▸ **Task to complete**
If an entry holds a picture, leave the picture out and output everything else exactly.

··· Source records ···

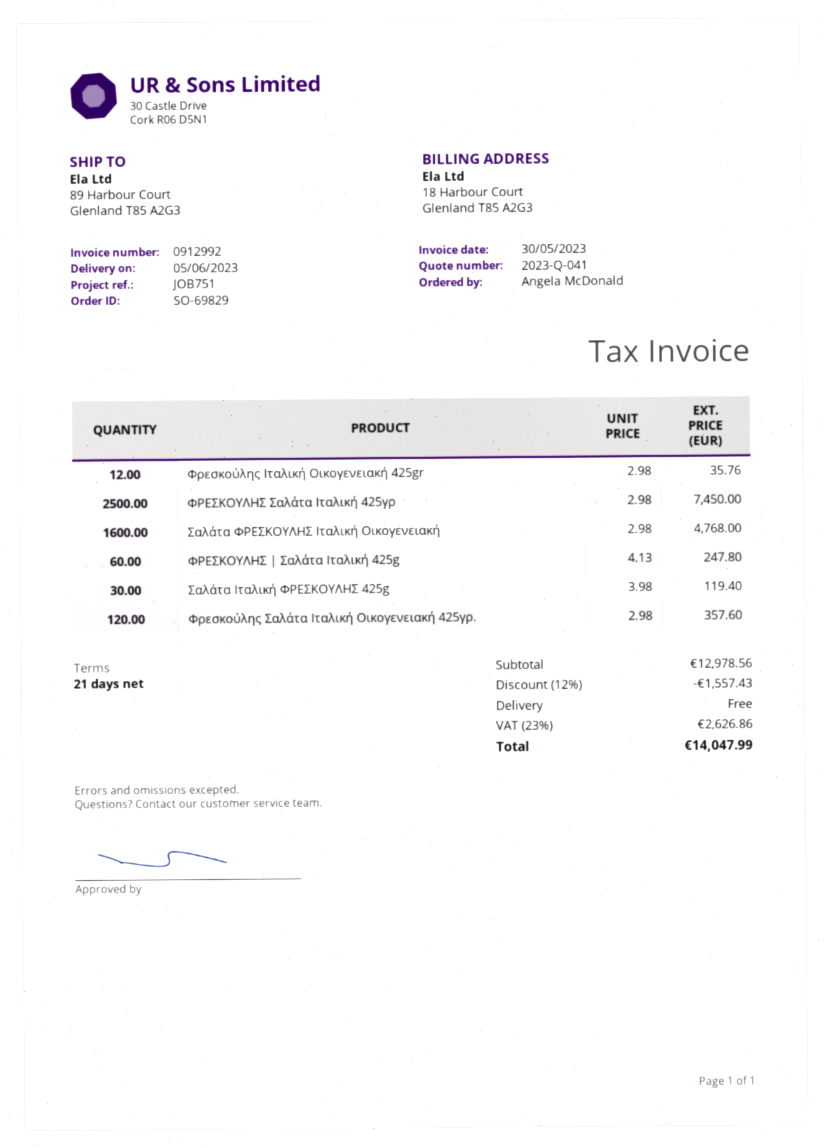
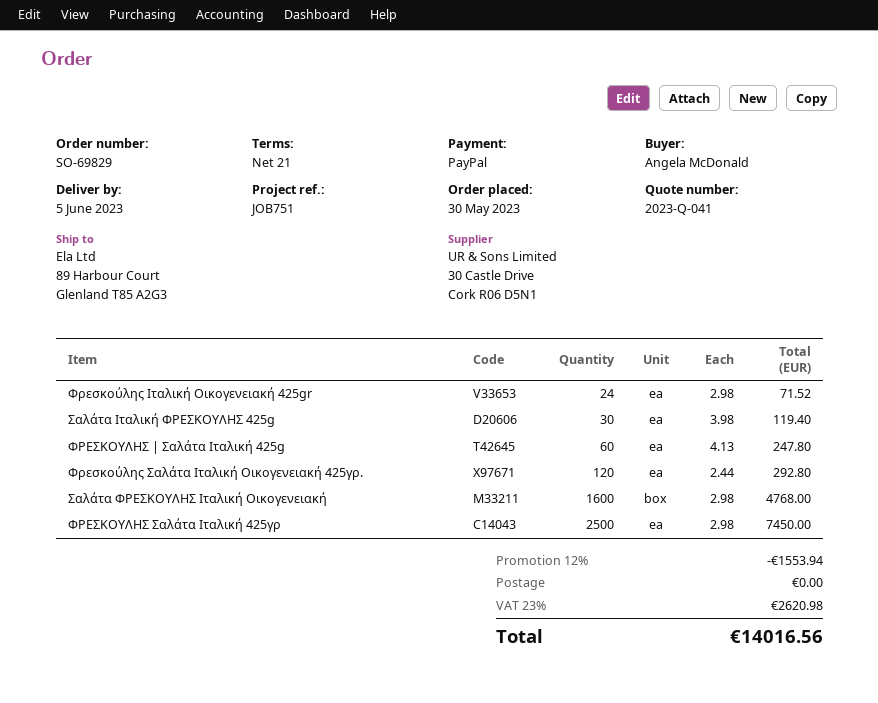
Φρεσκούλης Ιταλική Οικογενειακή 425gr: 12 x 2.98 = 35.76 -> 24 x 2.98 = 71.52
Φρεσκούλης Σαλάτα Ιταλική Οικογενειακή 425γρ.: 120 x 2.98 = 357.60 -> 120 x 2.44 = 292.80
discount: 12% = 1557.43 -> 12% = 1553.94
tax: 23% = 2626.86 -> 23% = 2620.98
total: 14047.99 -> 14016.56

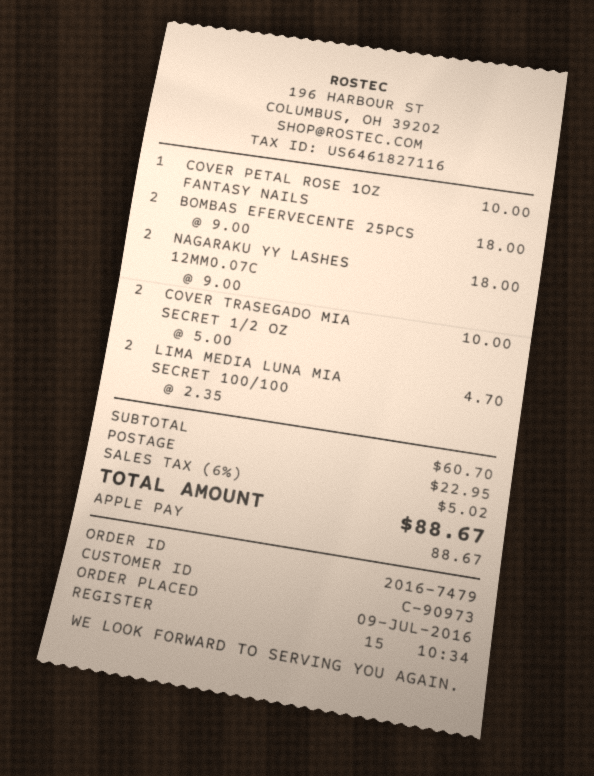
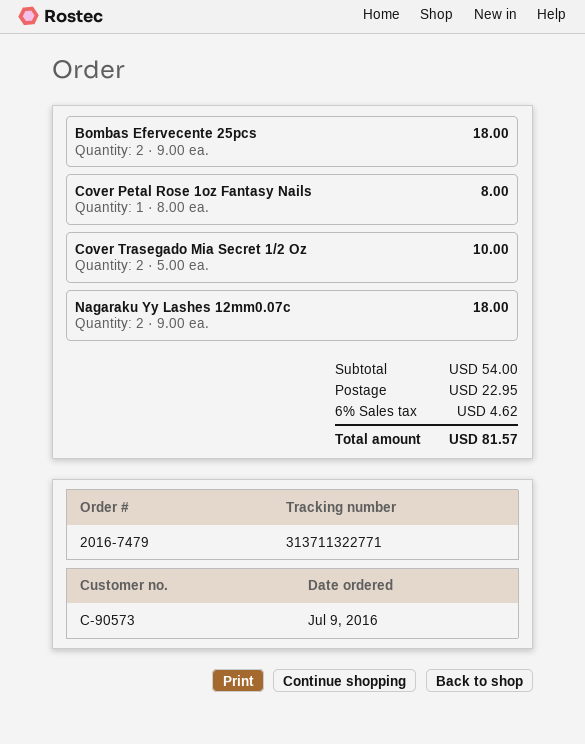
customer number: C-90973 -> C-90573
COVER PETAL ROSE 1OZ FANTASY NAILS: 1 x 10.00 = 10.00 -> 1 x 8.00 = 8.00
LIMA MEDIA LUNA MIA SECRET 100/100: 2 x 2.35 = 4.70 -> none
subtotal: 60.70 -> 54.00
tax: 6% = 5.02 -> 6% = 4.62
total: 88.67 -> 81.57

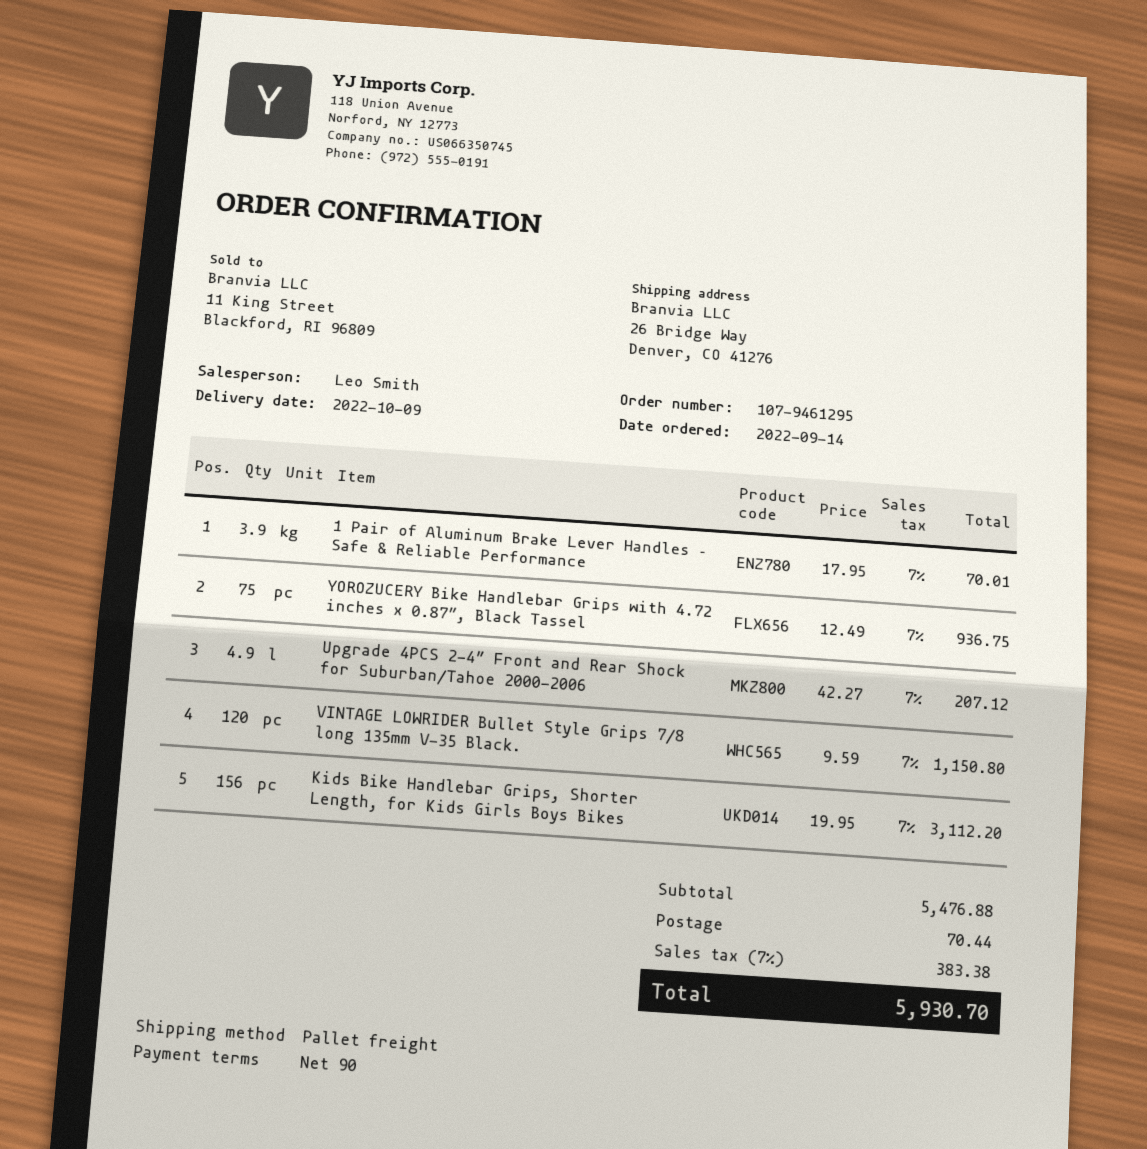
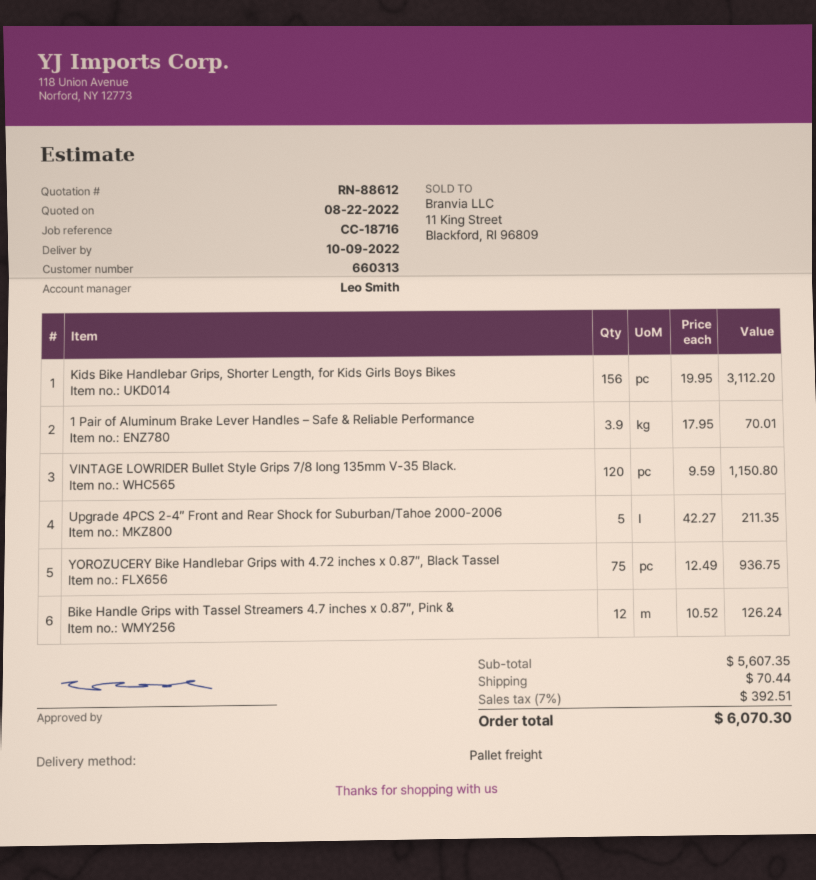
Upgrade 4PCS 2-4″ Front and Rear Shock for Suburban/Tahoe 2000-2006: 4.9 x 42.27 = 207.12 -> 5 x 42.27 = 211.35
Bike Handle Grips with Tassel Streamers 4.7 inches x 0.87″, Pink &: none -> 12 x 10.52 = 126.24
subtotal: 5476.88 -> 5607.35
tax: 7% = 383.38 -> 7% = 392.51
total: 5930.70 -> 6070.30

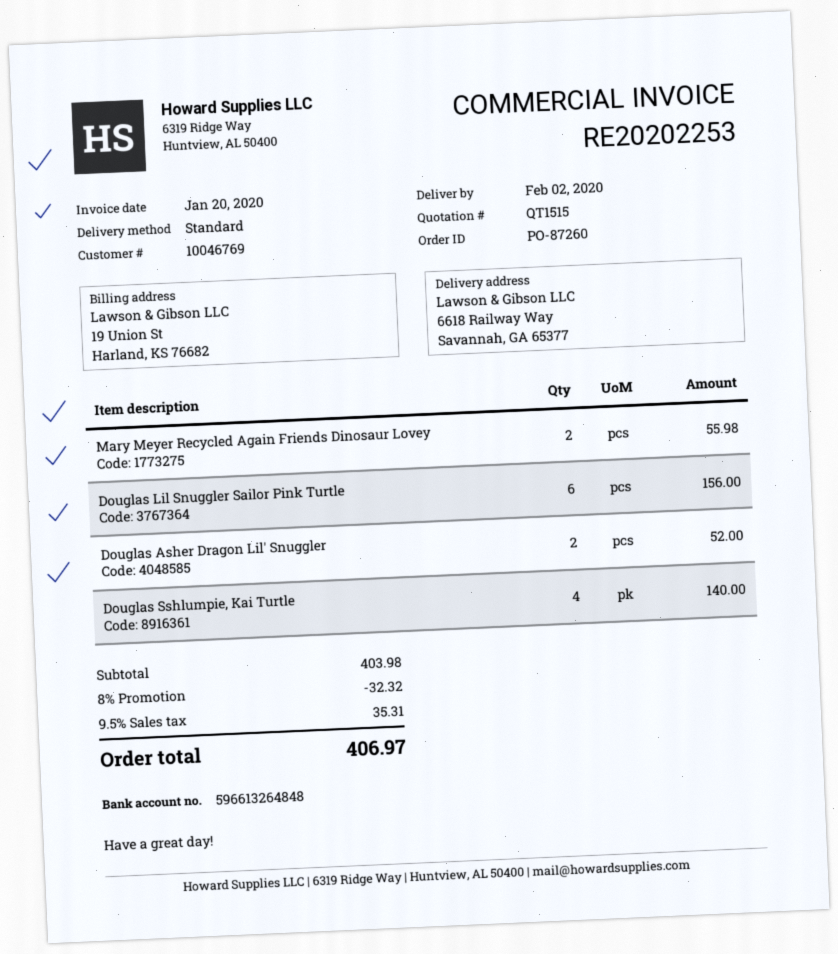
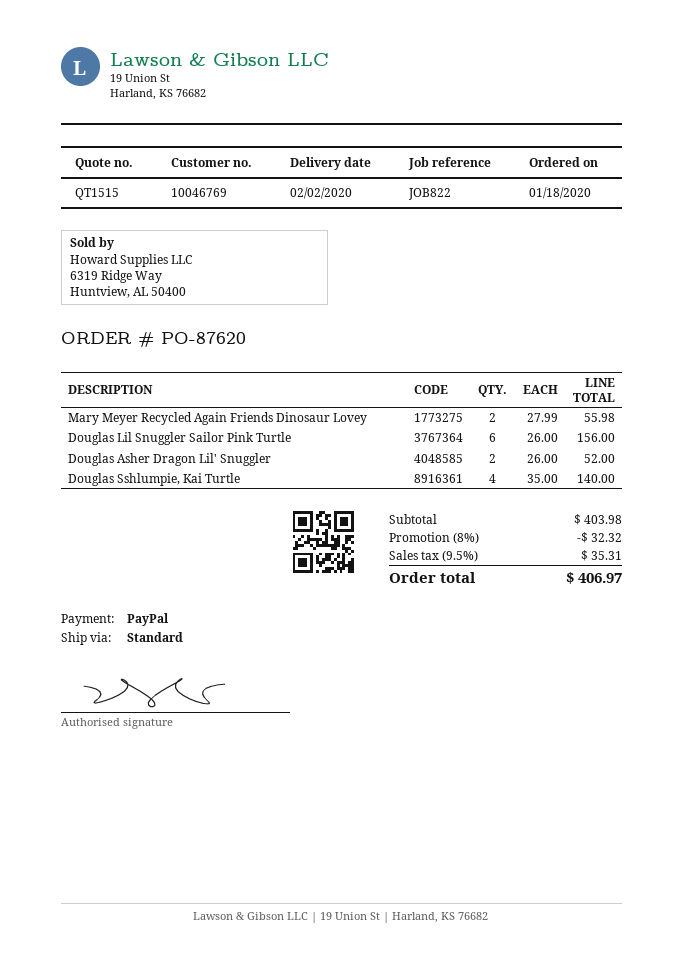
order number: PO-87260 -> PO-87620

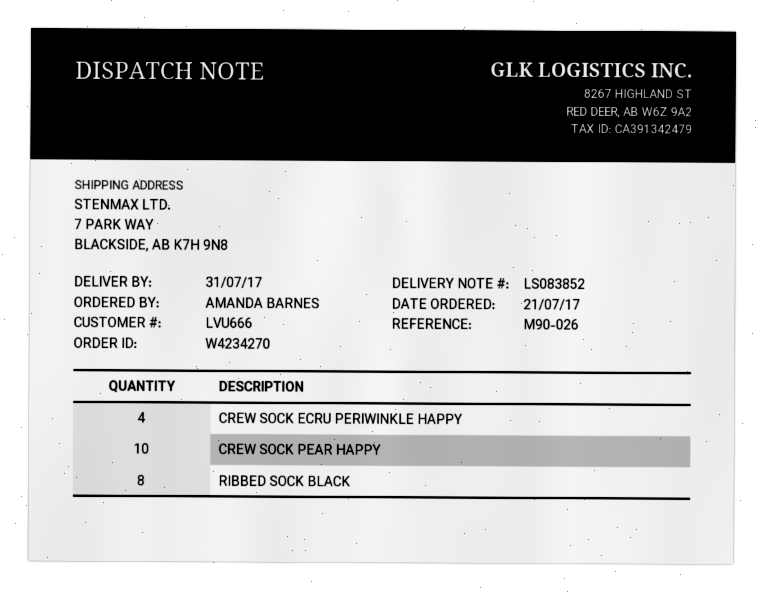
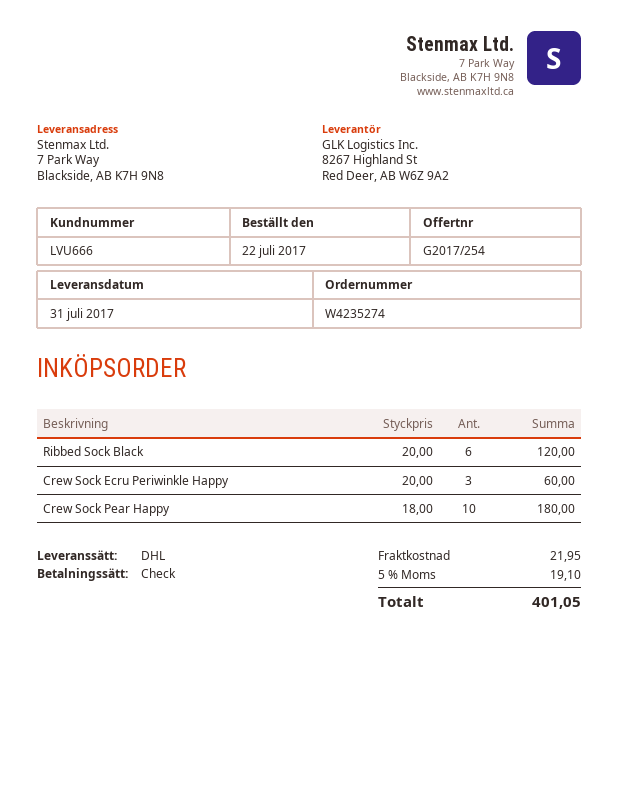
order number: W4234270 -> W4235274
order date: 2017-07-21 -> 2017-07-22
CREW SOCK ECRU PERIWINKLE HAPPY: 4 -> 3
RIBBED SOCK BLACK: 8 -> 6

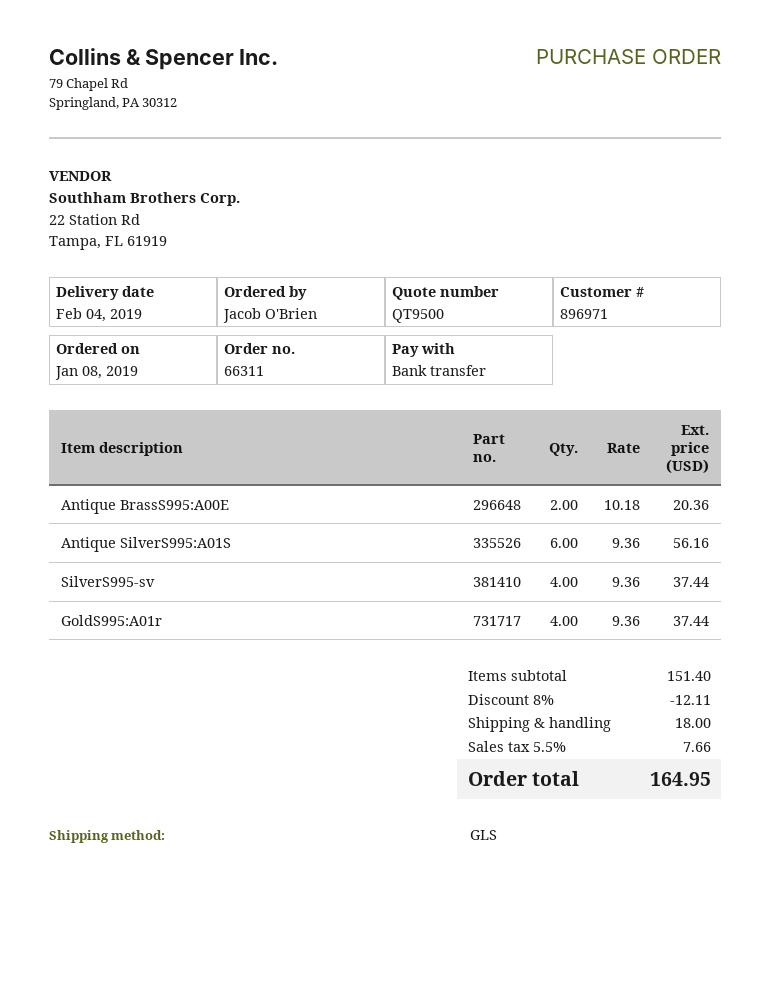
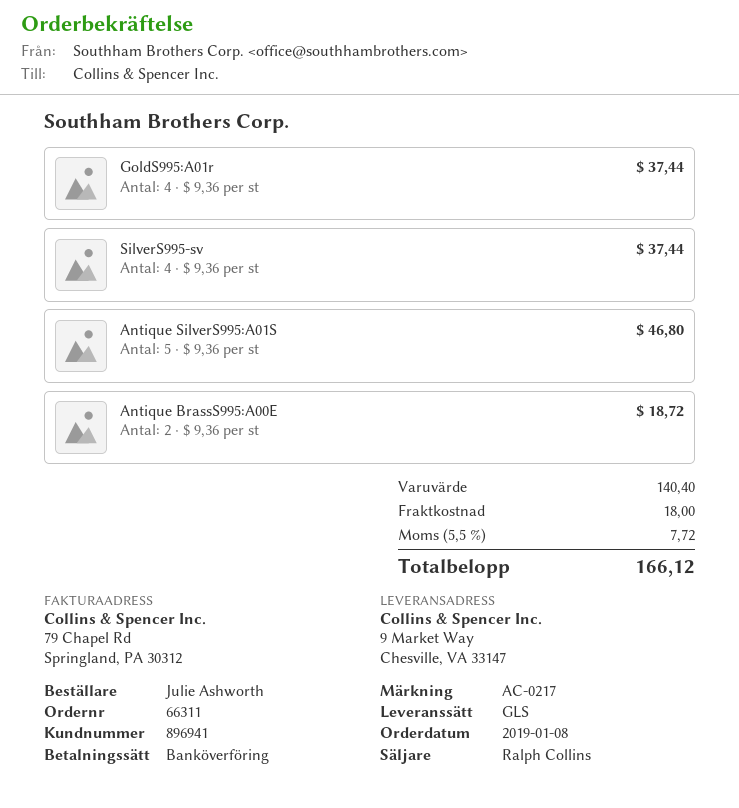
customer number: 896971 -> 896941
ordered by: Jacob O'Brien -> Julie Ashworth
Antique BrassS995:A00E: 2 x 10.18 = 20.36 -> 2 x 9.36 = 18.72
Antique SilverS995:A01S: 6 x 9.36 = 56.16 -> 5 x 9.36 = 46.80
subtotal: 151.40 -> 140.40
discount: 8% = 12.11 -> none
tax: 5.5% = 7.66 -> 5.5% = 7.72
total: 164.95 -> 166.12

···

▸ **Task answer**
Φρεσκούλης Ιταλική Οικογενειακή 425gr: 12 x 2.98 = 35.76 -> 24 x 2.98 = 71.52
Φρεσκούλης Σαλάτα Ιταλική Οικογενειακή 425γρ.: 120 x 2.98 = 357.60 -> 120 x 2.44 = 292.80
discount: 12% = 1557.43 -> 12% = 1553.94
tax: 23% = 2626.86 -> 23% = 2620.98
total: 14047.99 -> 14016.56

customer number: C-90973 -> C-90573
COVER PETAL ROSE 1OZ FANTASY NAILS: 1 x 10.00 = 10.00 -> 1 x 8.00 = 8.00
LIMA MEDIA LUNA MIA SECRET 100/100: 2 x 2.35 = 4.70 -> none
subtotal: 60.70 -> 54.00
tax: 6% = 5.02 -> 6% = 4.62
total: 88.67 -> 81.57

Upgrade 4PCS 2-4″ Front and Rear Shock for Suburban/Tahoe 2000-2006: 4.9 x 42.27 = 207.12 -> 5 x 42.27 = 211.35
Bike Handle Grips with Tassel Streamers 4.7 inches x 0.87″, Pink &: none -> 12 x 10.52 = 126.24
subtotal: 5476.88 -> 5607.35
tax: 7% = 383.38 -> 7% = 392.51
total: 5930.70 -> 6070.30

order number: PO-87260 -> PO-87620

order number: W4234270 -> W4235274
order date: 2017-07-21 -> 2017-07-22
CREW SOCK ECRU PERIWINKLE HAPPY: 4 -> 3
RIBBED SOCK BLACK: 8 -> 6

customer number: 896971 -> 896941
ordered by: Jacob O'Brien -> Julie Ashworth
Antique BrassS995:A00E: 2 x 10.18 = 20.36 -> 2 x 9.36 = 18.72
Antique SilverS995:A01S: 6 x 9.36 = 56.16 -> 5 x 9.36 = 46.80
subtotal: 151.40 -> 140.40
discount: 8% = 12.11 -> none
tax: 5.5% = 7.66 -> 5.5% = 7.72
total: 164.95 -> 166.12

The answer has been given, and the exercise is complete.